- Theatrical release poster
- Directed by: William H. Bushnell
- Screenplay by: C. Lester Franklin
- Story by: Don Martin
- Produced by: Yoram Globus
- Starring: Jack Palance Carol Lynley Warren Berlinger Adam Roarke Gianni Russo Hard Boiled Haggerty
- Cinematography: Stephen M. Katz
- Edited by: Aaron Stell
- Music by: Kenneth Wannberg
- Production company: AmeriEuro Pictures Corp
- Distributed by: Embassy Pictures
- Release date: July 3, 1975 (MIFF);
- Running time: 87 minutes
- Country: United States
- Language: English

= The Four Deuces =

1975 film by William H. Bushnell

The Four Deuces is a 1975 American crime comedy film directed by William H. Bushnell and written by C. Lester Franklin.
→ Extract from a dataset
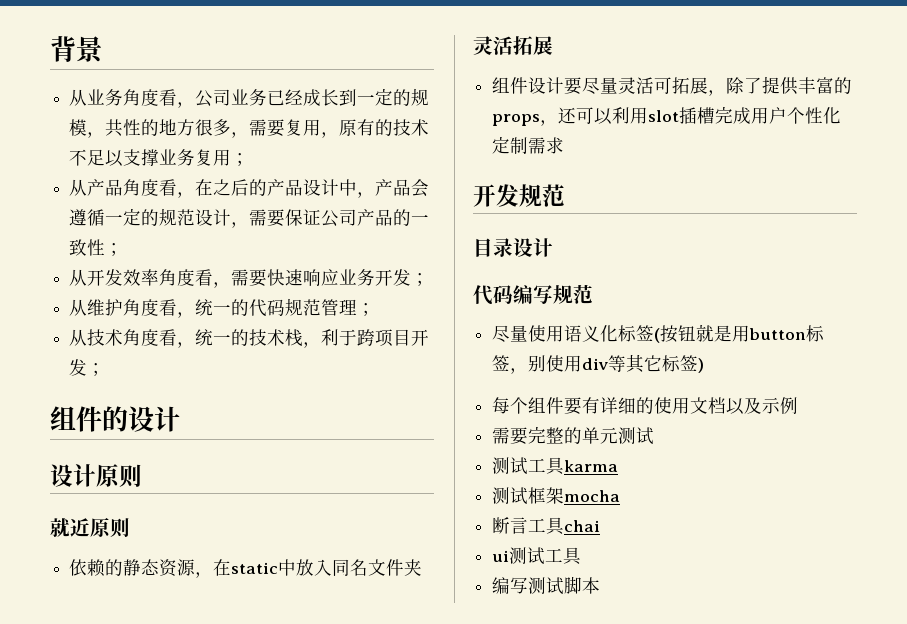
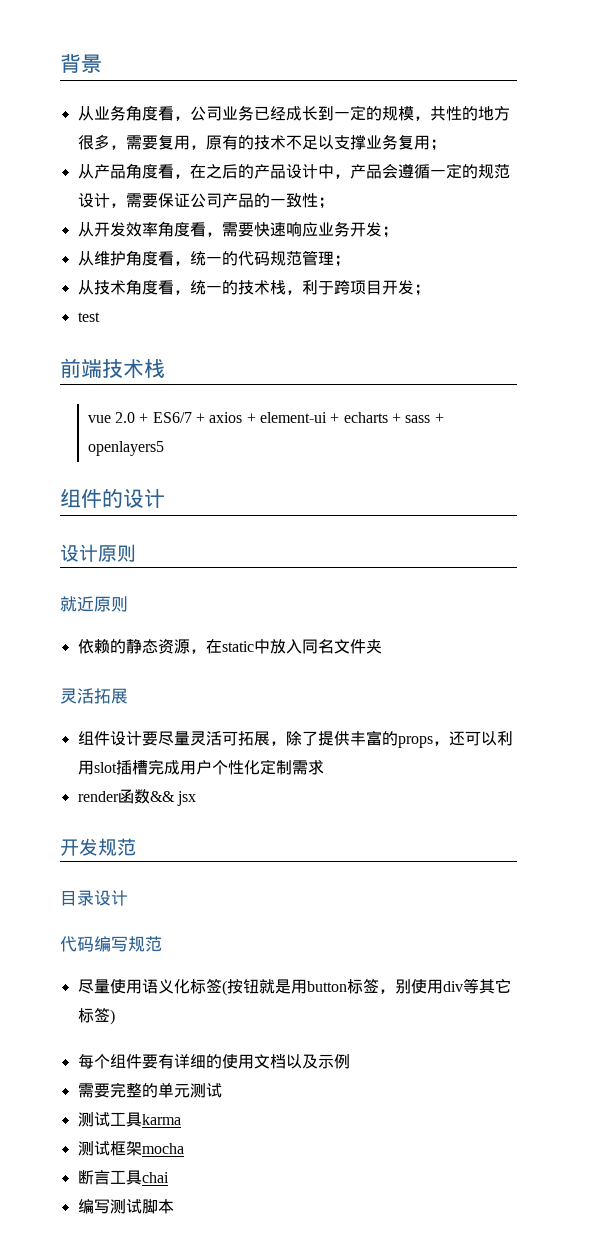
(106, 369) none -> [77,312,100,322] [60,358,165,378] [87,412,444,423] [87,441,164,456] // test // 前端技术栈 // vue 2.0 + ES6/7 + axios + element-ui + echarts + sass + openlayers5
(565, 145) none -> [77,789,196,806] // render函数&& jsx
[492,547,583,565] // ui测试工具 -> (169, 1177) none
The film stars Jack Palance, Carol Lynley, Warren Berlinger, Adam Roarke, Gianni Russo and Hard Boiled Haggerty. The film was released in January 1976, by Embassy Pictures.

==Plot==
Gangster Vic Morano (Palance) owns the speakeasy nightclub The Four Deuces, and is embroiled in an ongoing gang war with rival mob boss and nightclub owner Chico Hamilton (Berlinger) during the 1930s Prohibition era.

==Production==
Shootings started on March 18, 1974; the film was shot at Culver City Studios and several Los Angeles locations. Carol Lynley designed all her costumes.

==Release==
The film received a limited release between late summer and fall 1975.

==Reception==
Author Tom Lisanti described the film as "a violent gangster yarn that tried to mix comic book humor with slam-bang action" but "just did not work".